Пауль колебался. В его видении не было карлика, но прочее совпадало до мельчайших подробностей. Подобные редкие несоответствия не меняли видений. Однако отличие порождало надежду. Он оглянулся на молочный диск луны, жемчужиной повисший над дальними скалами. Луна томила его. Как же она упала?
– Входите же, – настаивал карлик.
Пауль вошел, дверь с глухим стуком легла на уплотнения за его спиной. Карлик прошел вперед, чтобы показать путь. Шлепая огромными ступнями по полу, он отворил изящную резную дверцу в крытый дворик.
– Они ждут вас, сир.
Но прежде чем Пауль смог обдумать свое открытие, карлик исчез в боковом проходе. Надежда дервишем кружилась в голове Пауля. Он шел через дворик. В помещении было сумрачно и тоскливо, в нем чувствовалось поражение и болезнь. Атмосфера этого дома угнетала его. Или он должен избрать поражение в качестве меньшего зла? И как далеко он успел зайти по этому пути?

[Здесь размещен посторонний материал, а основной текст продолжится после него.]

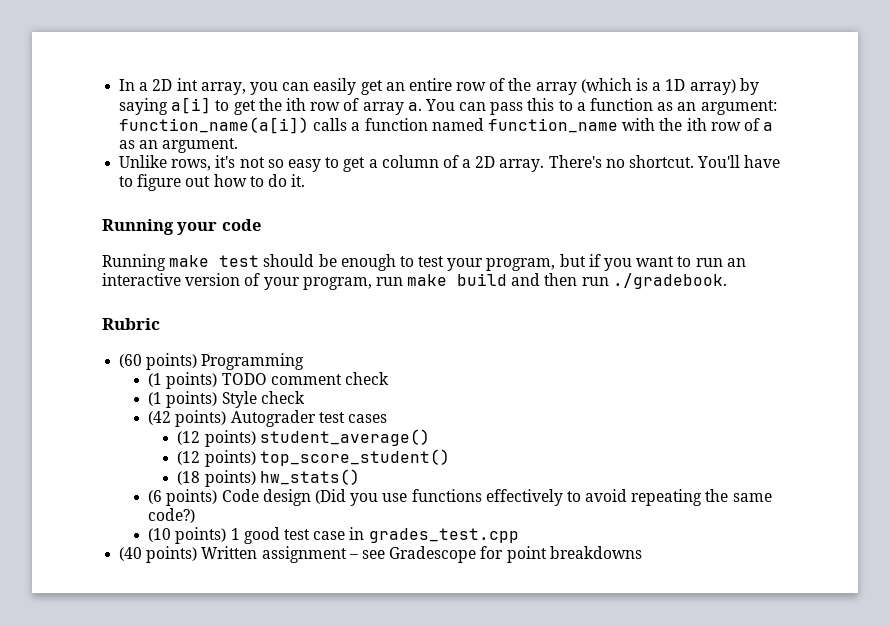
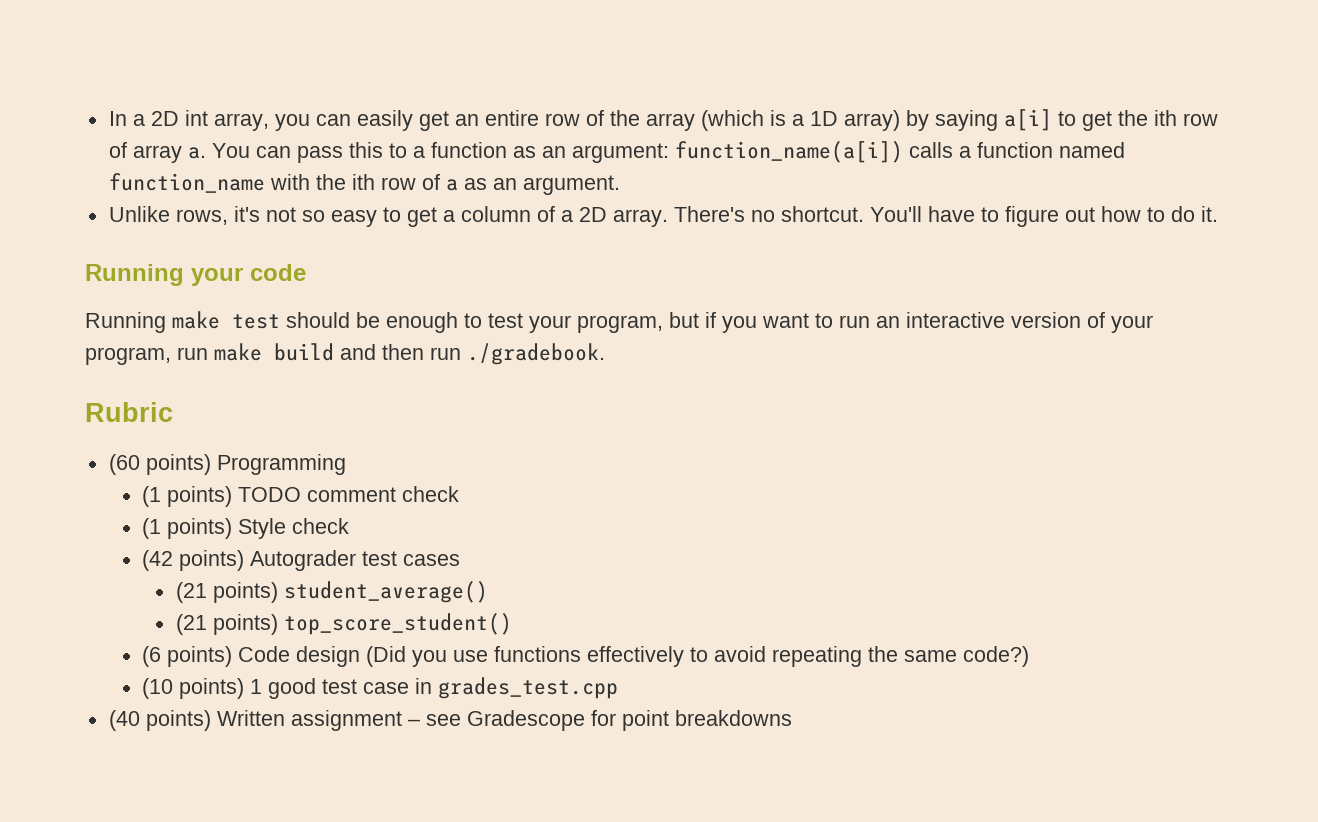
[177,431,201,445] (12 -> [175,582,207,603] (21
[177,451,201,465] (12 -> [175,614,207,635] (21
[177,469,360,487] // (18 points) hw_stats() -> (512, 624) none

Сквозь узкую дверь в дальней стене пробивался свет. Пауль, стараясь не обращать внимания на давящий вкус воздуха, на ощущение внимательного чужого взгляда, перешагнул порог. Маленькая комната, голая по фрименским меркам – драпировки покрывали лишь две стены. Напротив двери, под самым красивым гобеленом, на карминно-красных подушках сидел какой-то человек; за проемом в левой, голой, стене царил сумрак – там, среди теней, смутно виднелся женский силуэт.
Пауль ощутил, что запутывается в сетях видений. Так оно должно было быть… но откуда взялся карлик? В чем разница?..
Он использовал все свои чувства, в едином гештальте вбирая в себя комнату. Да, обстановка бедная – но видно было, что хозяева изо всех сил пытаются поддерживать достойный вид комнаты. Карнизы и крюки на оголенных стенах показывали, что и тут прежде висели драпировки; Пауль напомнил себе, что паломники платили невероятные суммы за подлинные фрименские изделия. Те из них, что побогаче, считали изготовленные в Пустыне гобелены настоящим сокровищем – лучшим отличием совершившего хадж пилигрима.
Свежая алебастровая побелка оголенных стен, казалось, бросает Паулю обвинение. Гобелены на других двух стенах, протертые до основы, лишь усиливали чувство вины.
Справа от входа на стене висела узкая полка, занятая целым рядом портретов. Большинство из них изображали бородатых фрименов, некоторые из которых были в дистикомбах с болтающимися катетерными трубками, а на других портретах имперские мундиры сверкали на фоне экзотических пейзажей иных миров. Чаще всего пейзажи были морскими.
Фримен, восседавший на подушках, откашлялся, привлекая внимание Пауля. Это был Отхейм, точно такой, как в видении – исхудавшая птичья шея, которая, казалось, едва выдерживает тяжесть массивной головы. Изуродованное лицо – вся левая сторона под слезящимся глазом состоит из пересекающихся шрамов, хотя справа кожа не повреждена, а синий-на-синем фрименский глаз смотрит прямо и зорко. Неповрежденную половину лица отделял от изуродованной длинный крючковатый нос.
Подушка, на которой сидел Отхейм, лежала в центре вытертого ковра – тот казался бурым, но был сплетен из темно-бордовых и золотистых нитей. Потертые ткани подушки кое-где подштопаны, но все металлические предметы в комнате начищены до блеска – и рамки портретов, и окантовка полки, и подножие низкого стола.